Sono soprattutto le società che si sentono ancora in deficit rispetto al top della Serie A (Juventus, Napoli e Milan) a muoversi tra procuratori, colleghi e mediatori vari per cercare di anticipare le possibili difficoltà del mercato aperto, ovvero quando la volontà delle big non soltanto italiane possono spezzare in un attimo trattative faticose e magari pure particolarmente lunghe. Tra questi club ci sono soprattutto Roma e Fiorentina, convinte della propria progettualità ma anche consapevoli a questo punto dei pregi e difetti delle rispettive rose.

Per questo Walter Sabatini, in totale accordo con Baldini, è partito alla caccia di un difensore centrale di affidamento ma anche di sostanziale prospettiva. Primo requisito: questa volta niente sudamericani. Serve un italiano che faccia da punto di riferimento e che non necessiti di tempi di inserimento. I nomi sul taccuino non sono più di cinque e tra questi c’era anche Angelo Ogbonna, ritenuto però oggi inarrivabile viste le mosse incrociate di almeno 4 società considerato tra le migliori d’Europa.

Non è quindi la richiesta di Cairo a poter spaventare (15 milioni?), quanto piuttosto il sano realismo. Parallelamente, allora, i giallorossi stanno andando al sodo per Davide Astori del Cagliari, con la non minima complicazione della promessa ricevuta a gennaio dal calciatore da parte del Milan di Adriano Galliani. Ma sono parole e questo i vertici della Roma lo sanno molto bene. La verità è che Astori si prende con 10/12 milioni al massimo ed è un profilo esattamente corrispondente a ciò che vanno cercando a Trigoria. Il tentativo si può dire che sia ufficialmente in atto.

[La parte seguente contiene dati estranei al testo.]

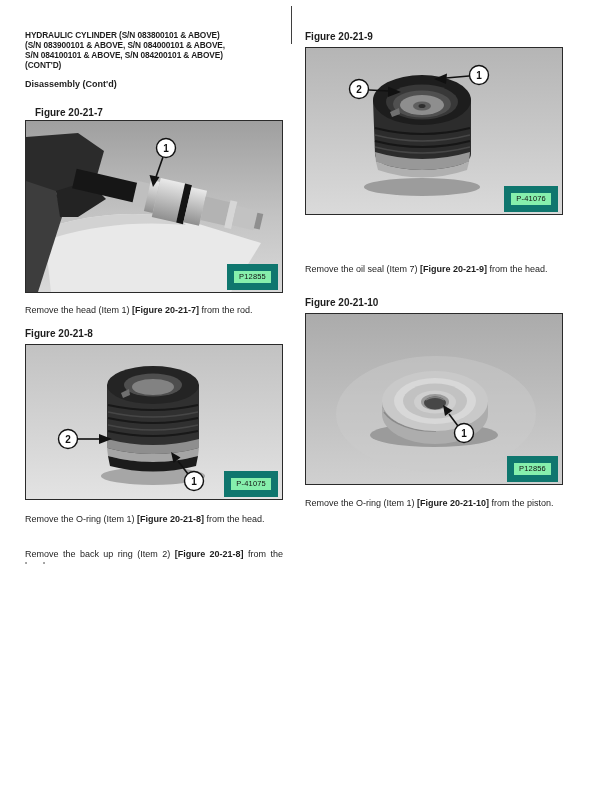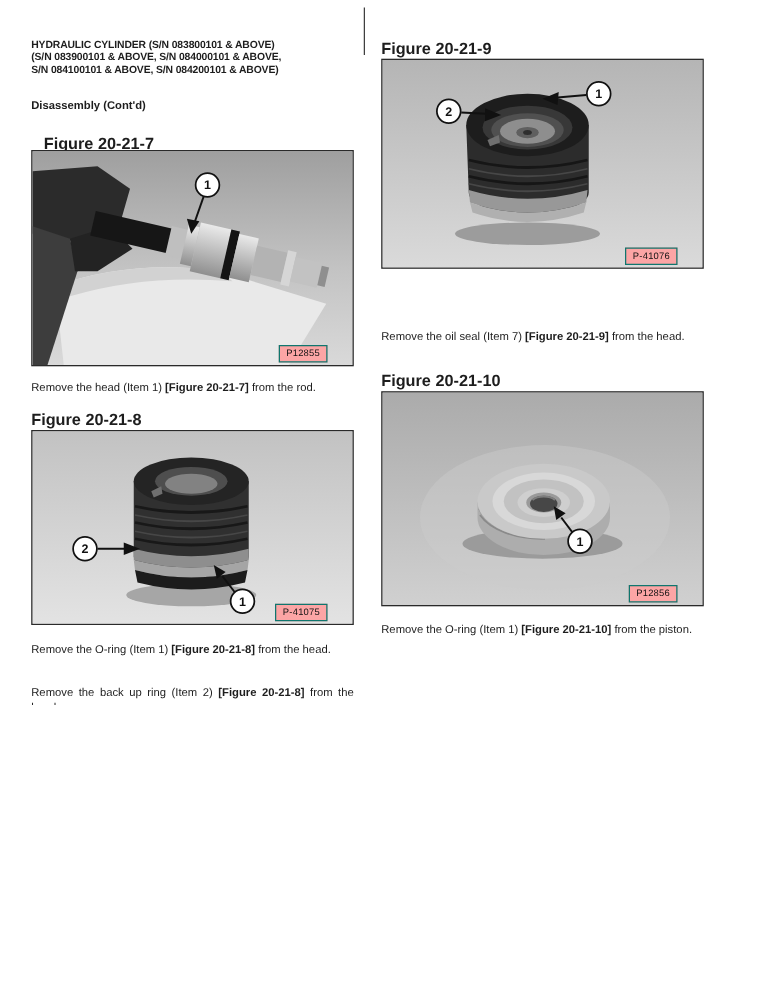"Figure 20-21-9" .figlabel { font-size: 13px -> 10px }
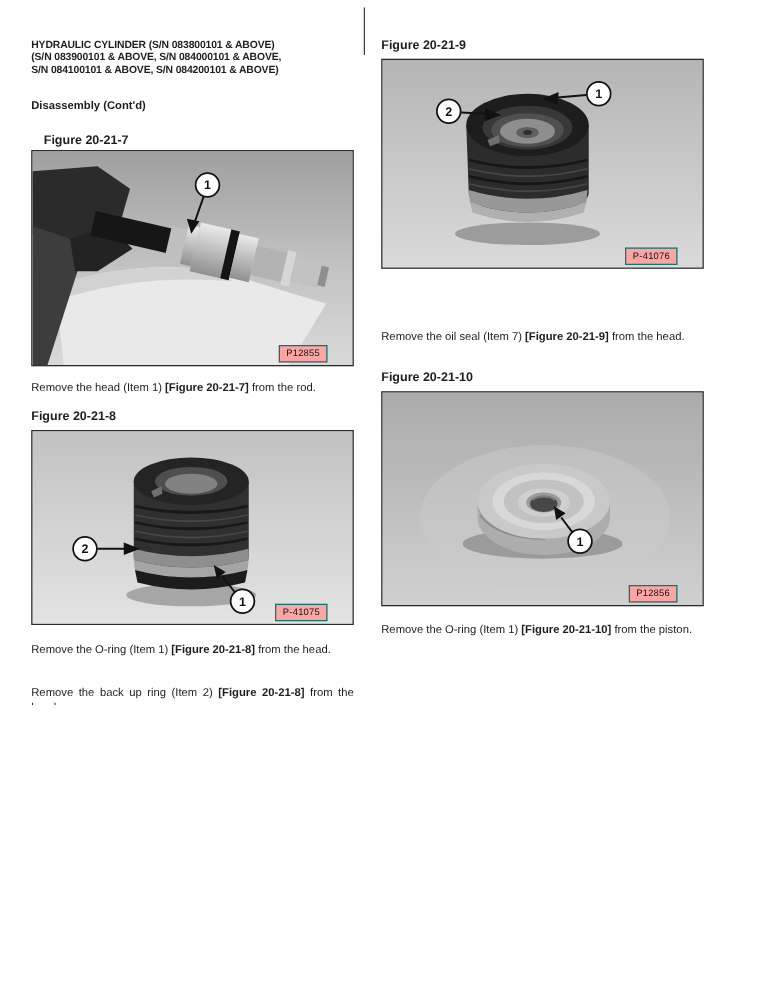"(CONT'D)" div { html: none -> <div>(CONT'D)</div> }
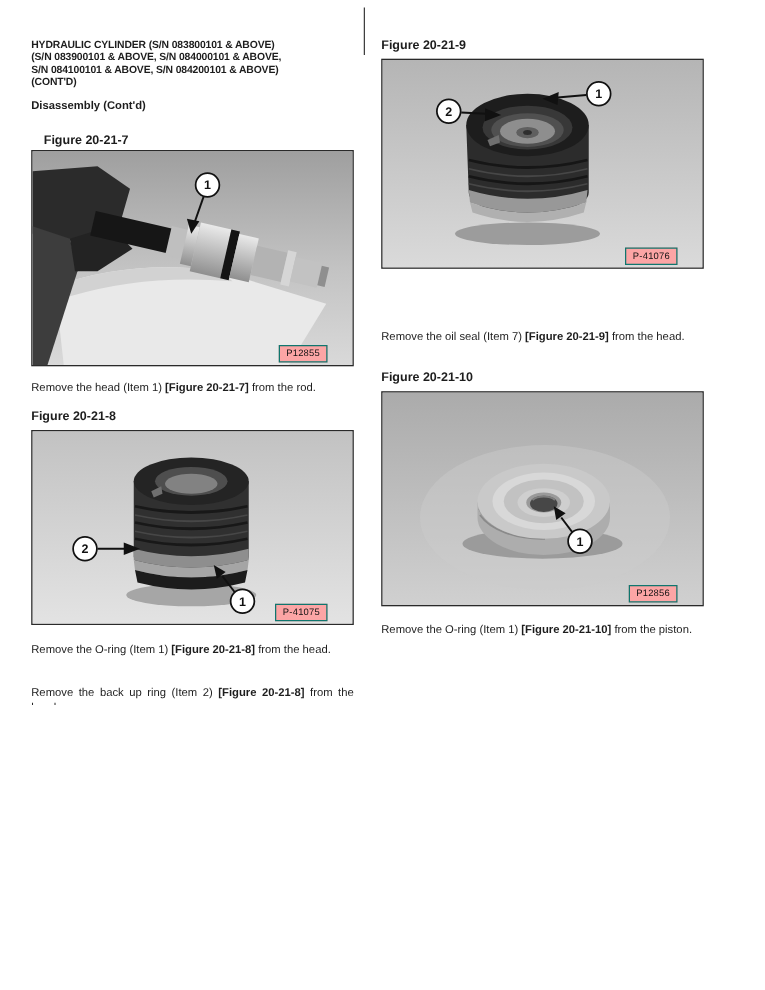"P-41076" .photo-id { background: #fca5a5 -> #86efac; border: 1px solid #0f766e -> 7px solid #0f766e; right: 20px -> 4px }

Poi c’è la Fiorentina. Inutile girarci intorno: i Della Valle sanno che la permanenza di Stevan Jovetic è una causa persa. L’imminente rinnovo di Ljaijc fa parte delle strategie già dettate da Pradé in estate, quando di fatto chiedeva al giovane serbo di saper stare nel gruppo: risposta affermativa e incontro che sarà messo in agenda entro fine marzo. Ma non basta. Come non basta Giuseppe Rossi. Montella infatti pensa in futuro anche al 3-4-3 perché trovare un nuovo Pizarro sul mercato non è semplice e il cileno non può garantire costanza visti i noti problemi fisici al ginocchio.

Serve allora un “fedelissimo” che per il tecnico napoletano è anche sinonimo di garanzia sul campionato italiano: la sua scelta è “El Papu” Gomez, valore 15 milioni trattabili (la merce di Pulvirenti è sempre piuttosto cara, vero Marotta?). Più lui che Ramirez, pallino della dirigenza viola che resta convinta di poterselo assicurare per la medesima cifra. Gomez ha però già detto sì al suo ex tecnico e questo mette l’operazione in discesa, ovvero in condizione di potersi perfezionare prima che le milanesi si sveglino.